• [PROBLEM DETAILS]: Pictures should be left out while the data beneath this task is written out word for word.

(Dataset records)
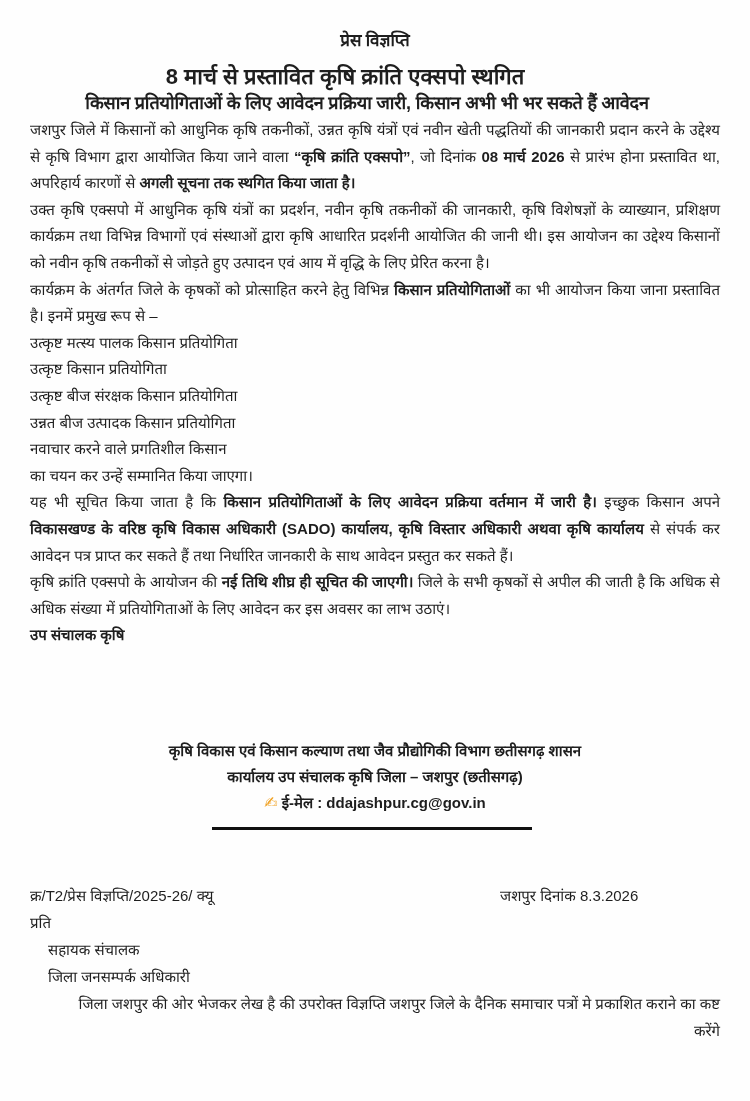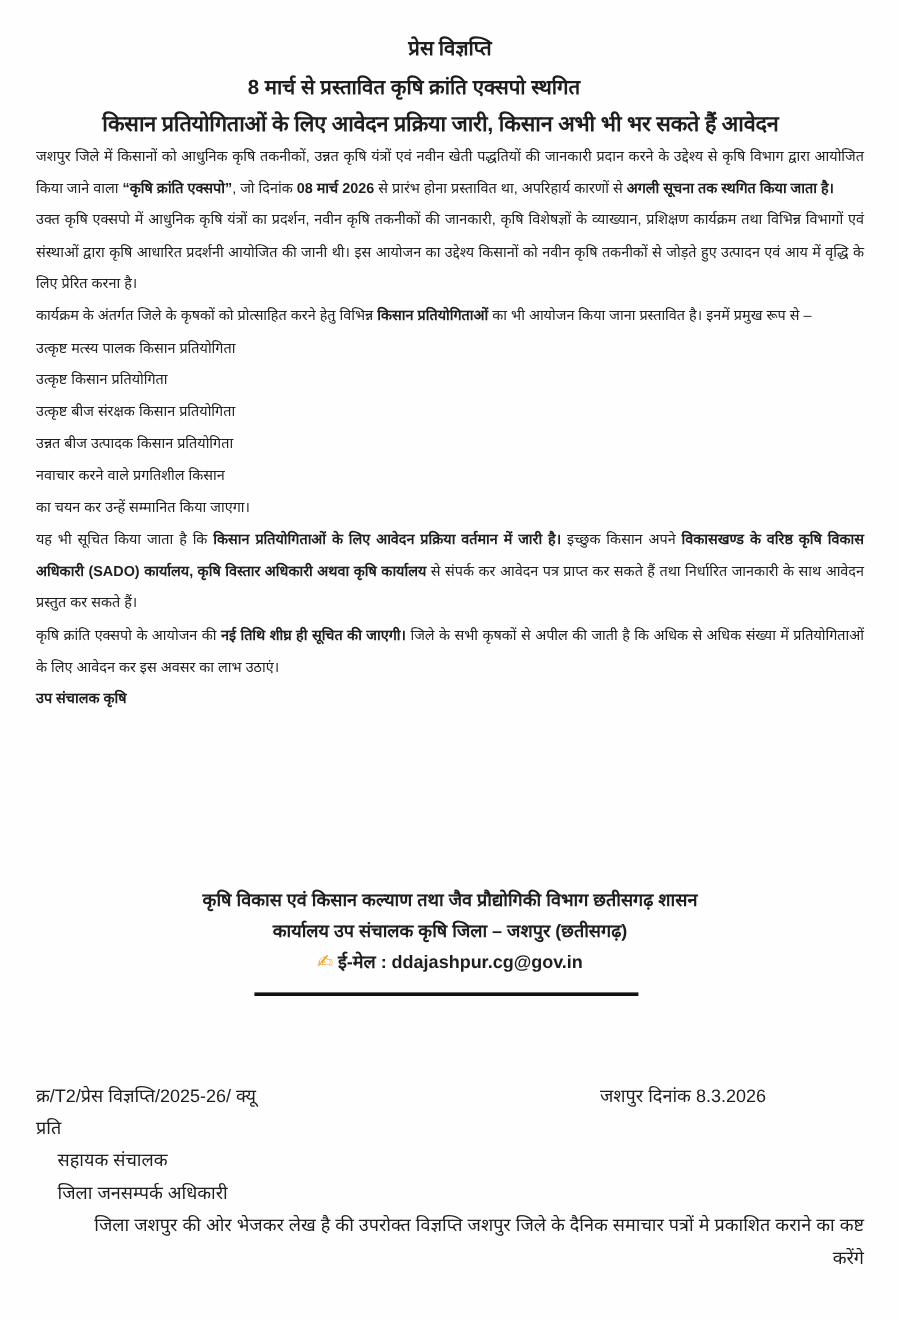"8 मार्च से प्रस्तावित कृषि" .headline { font-size: 17px -> 22px }
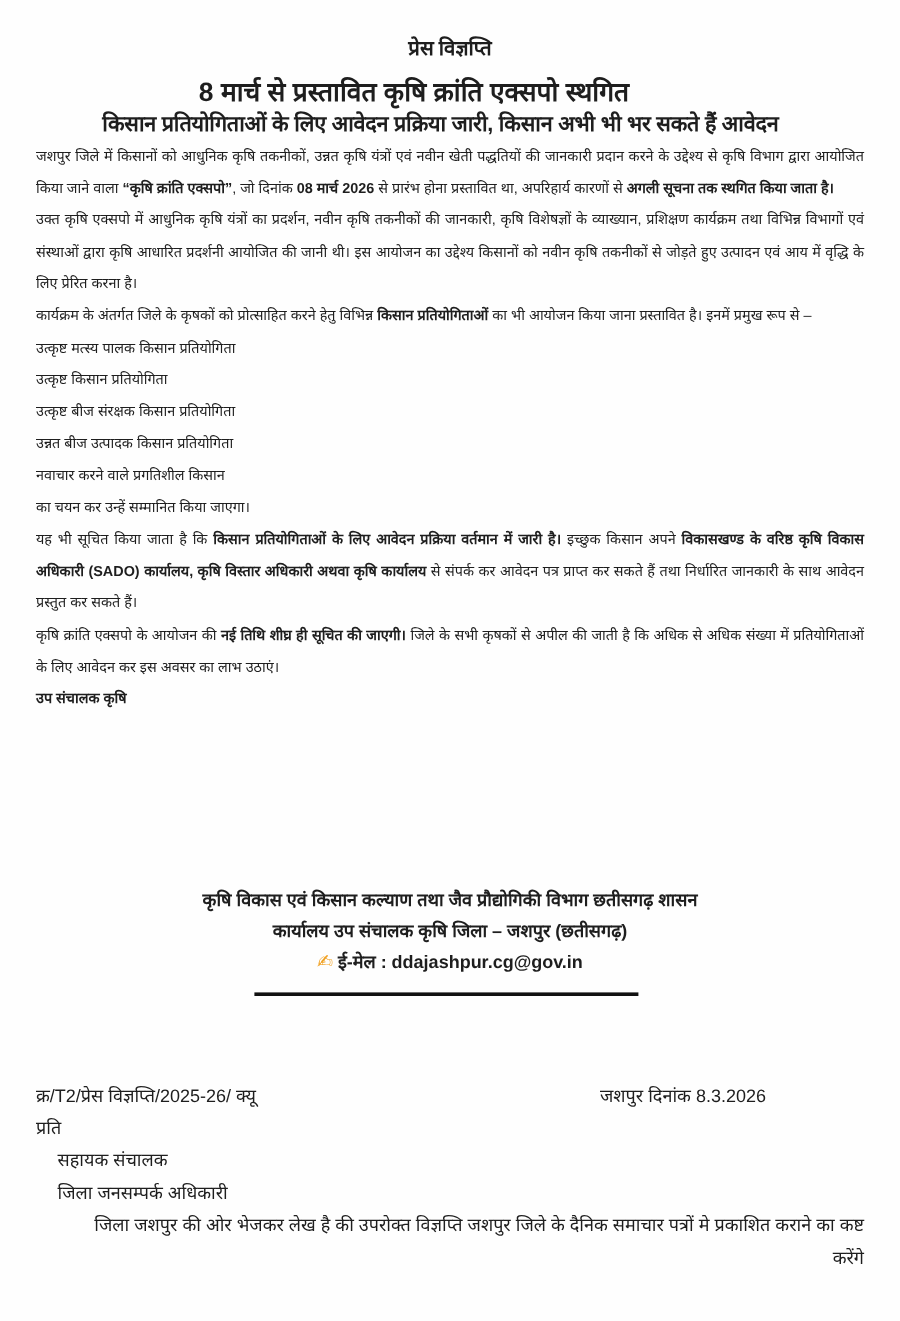"जशपुर जिले में किसानों को" .body-block { font-size: 12px -> 15px }
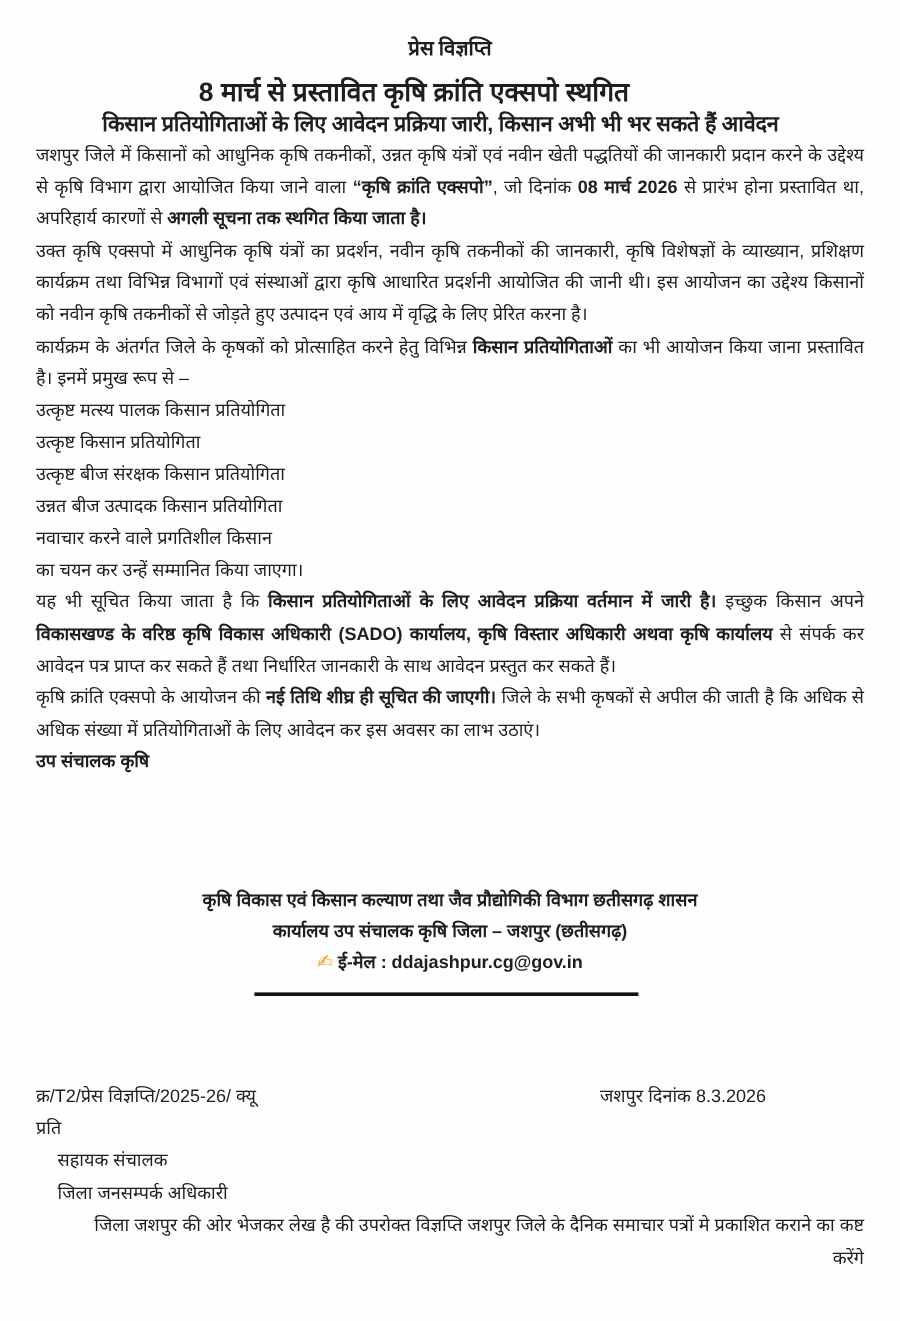"क्र/T2/प्रेस विज्ञप्ति/2025-26/ क्यू" .ref-row { margin-top: 18px -> none }
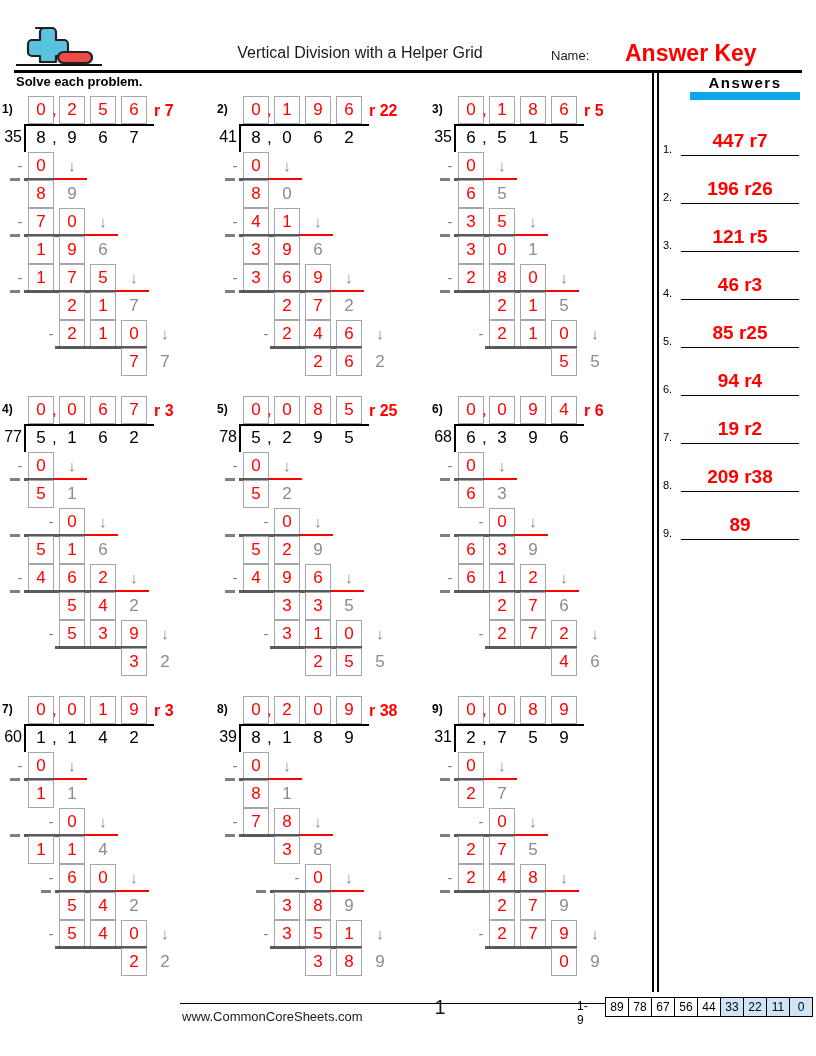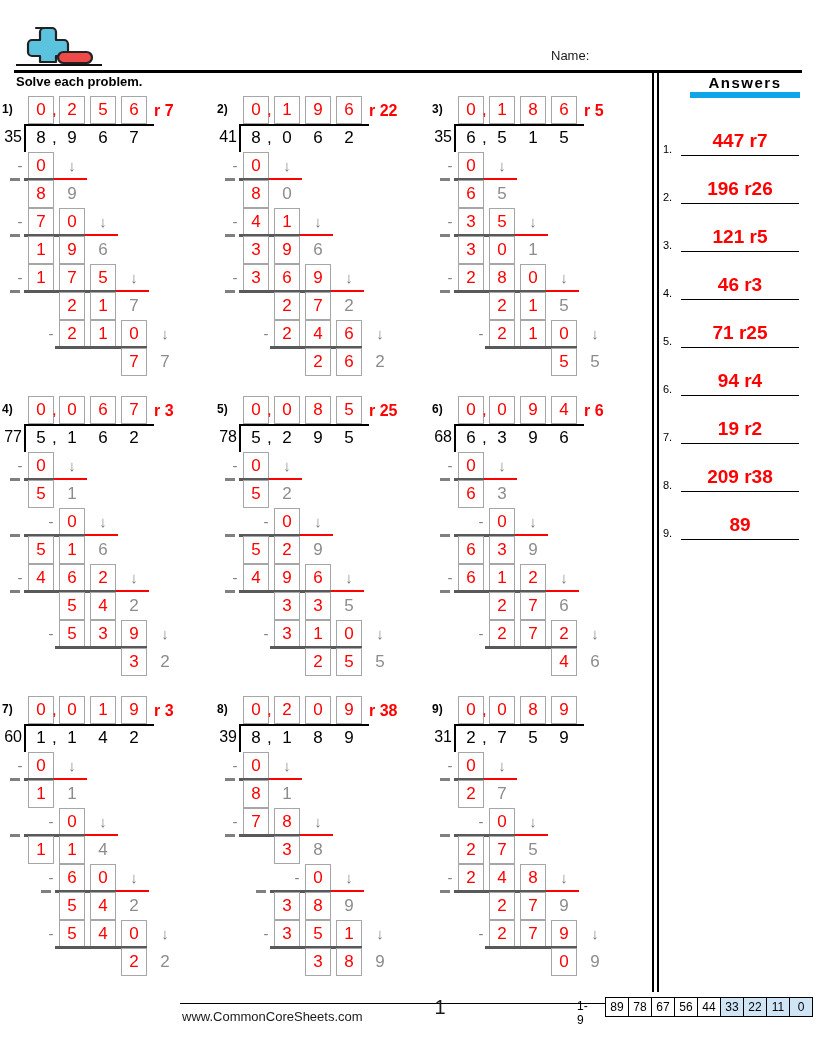"Vertical Division with a Helper" div.title { html: none -> <div>Vertical Division with a Helper Grid</div> }
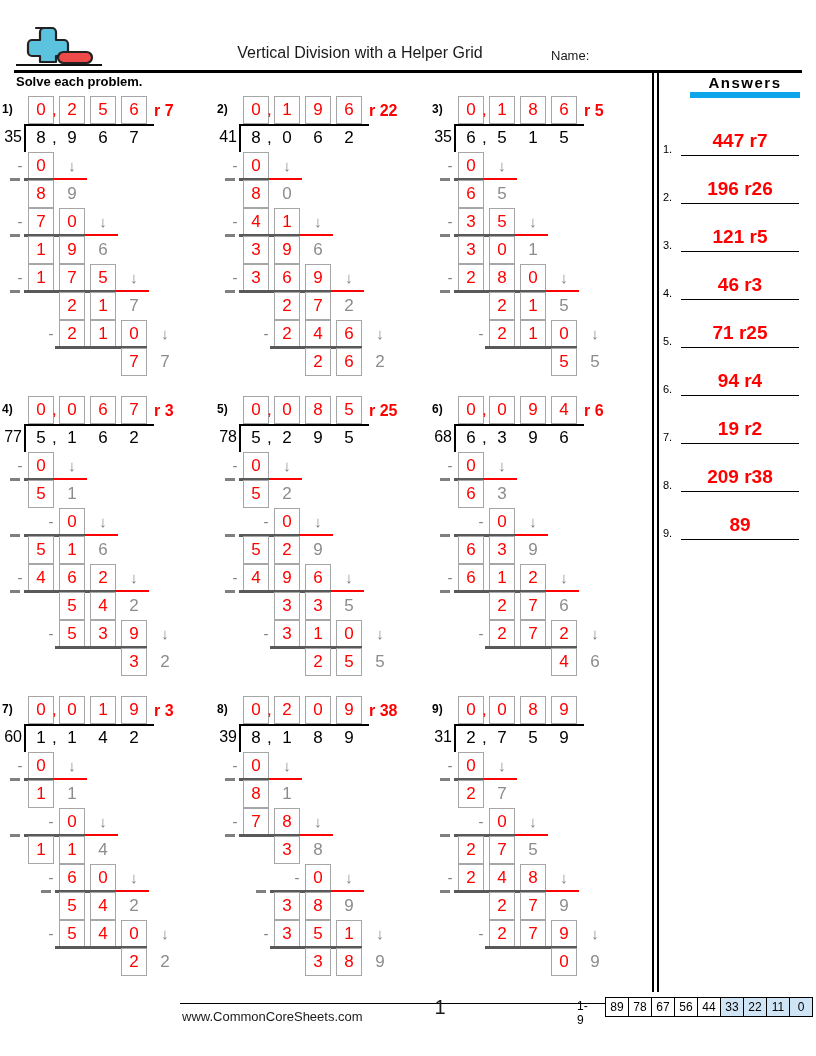"Answer Key" div.answer-key { html: none -> <div>Answer Key</div> }
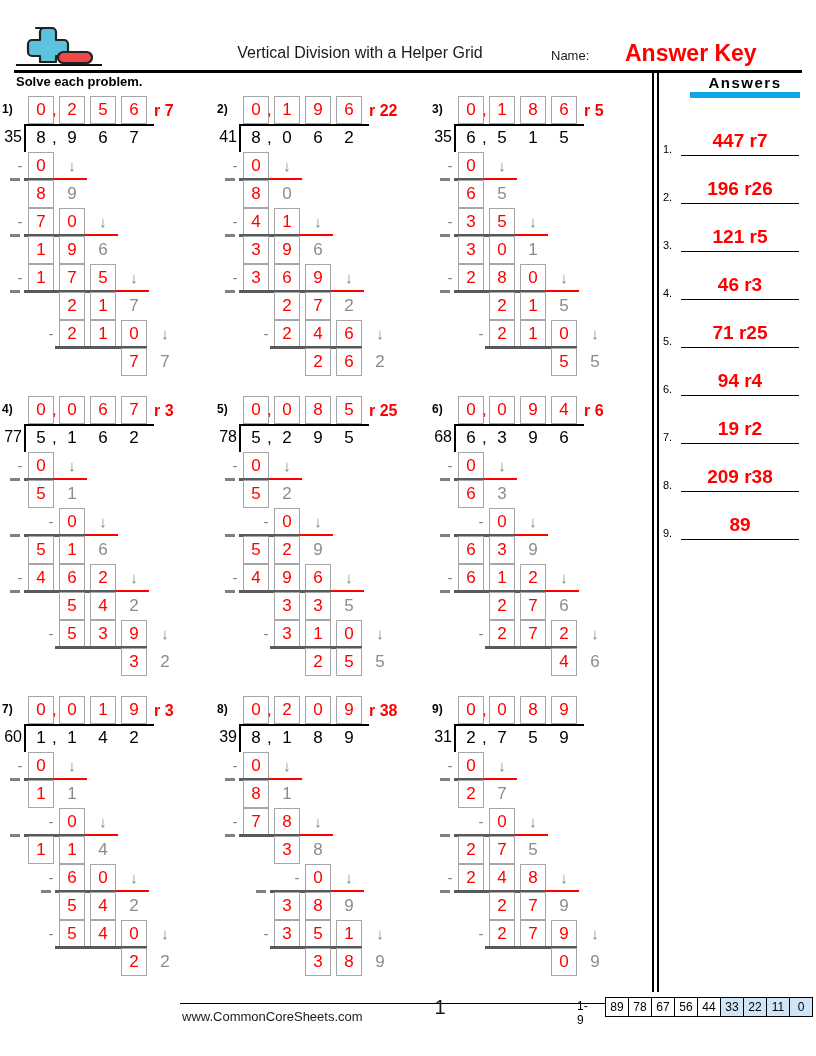"Answers" .answers-head { border-bottom: 6px solid #0ea5e9 -> 8px solid #0ea5e9 }
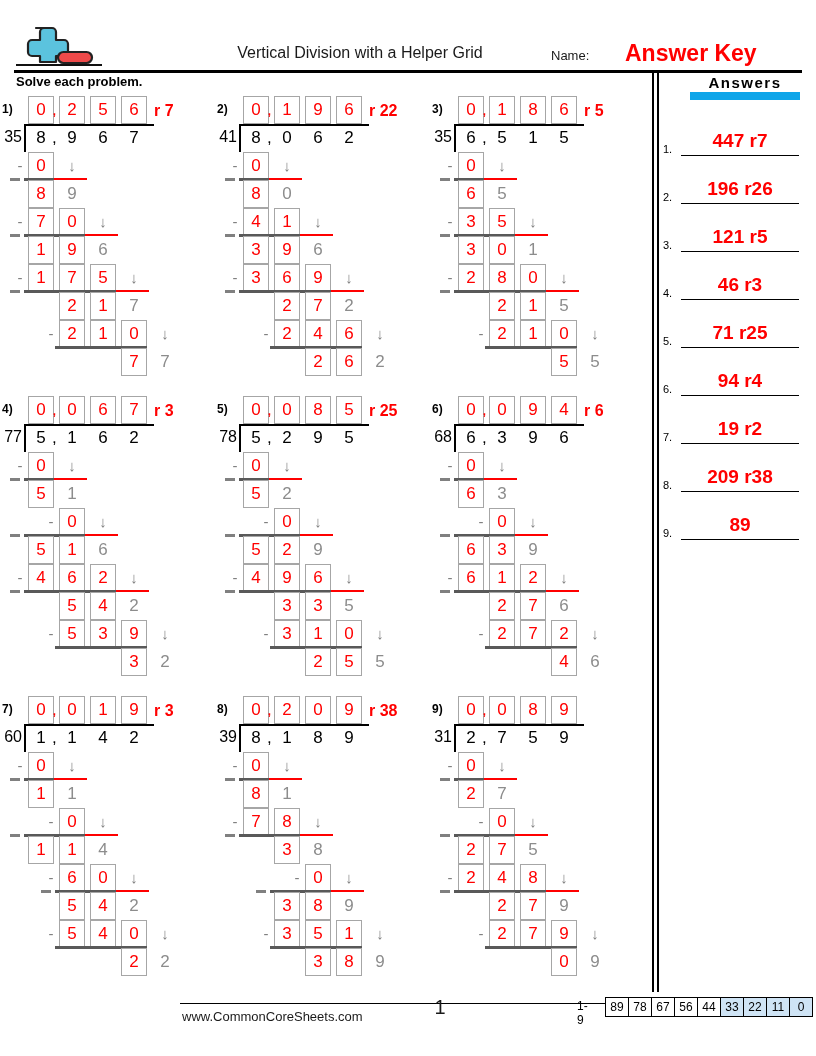"71 r25" div.ans-val { text: 71 -> 85 }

• [SOLVED EXERCISE]:
"8 मार्च से प्रस्तावित कृषि" .headline { font-size: 17px -> 22px }
"जशपुर जिले में किसानों को" .body-block { font-size: 12px -> 15px }
"क्र/T2/प्रेस विज्ञप्ति/2025-26/ क्यू" .ref-row { margin-top: 18px -> none }
"Vertical Division with a Helper" div.title { html: none -> <div>Vertical Division with a Helper Grid</div> }
"Answer Key" div.answer-key { html: none -> <div>Answer Key</div> }
"Answers" .answers-head { border-bottom: 6px solid #0ea5e9 -> 8px solid #0ea5e9 }
"71 r25" div.ans-val { text: 71 -> 85 }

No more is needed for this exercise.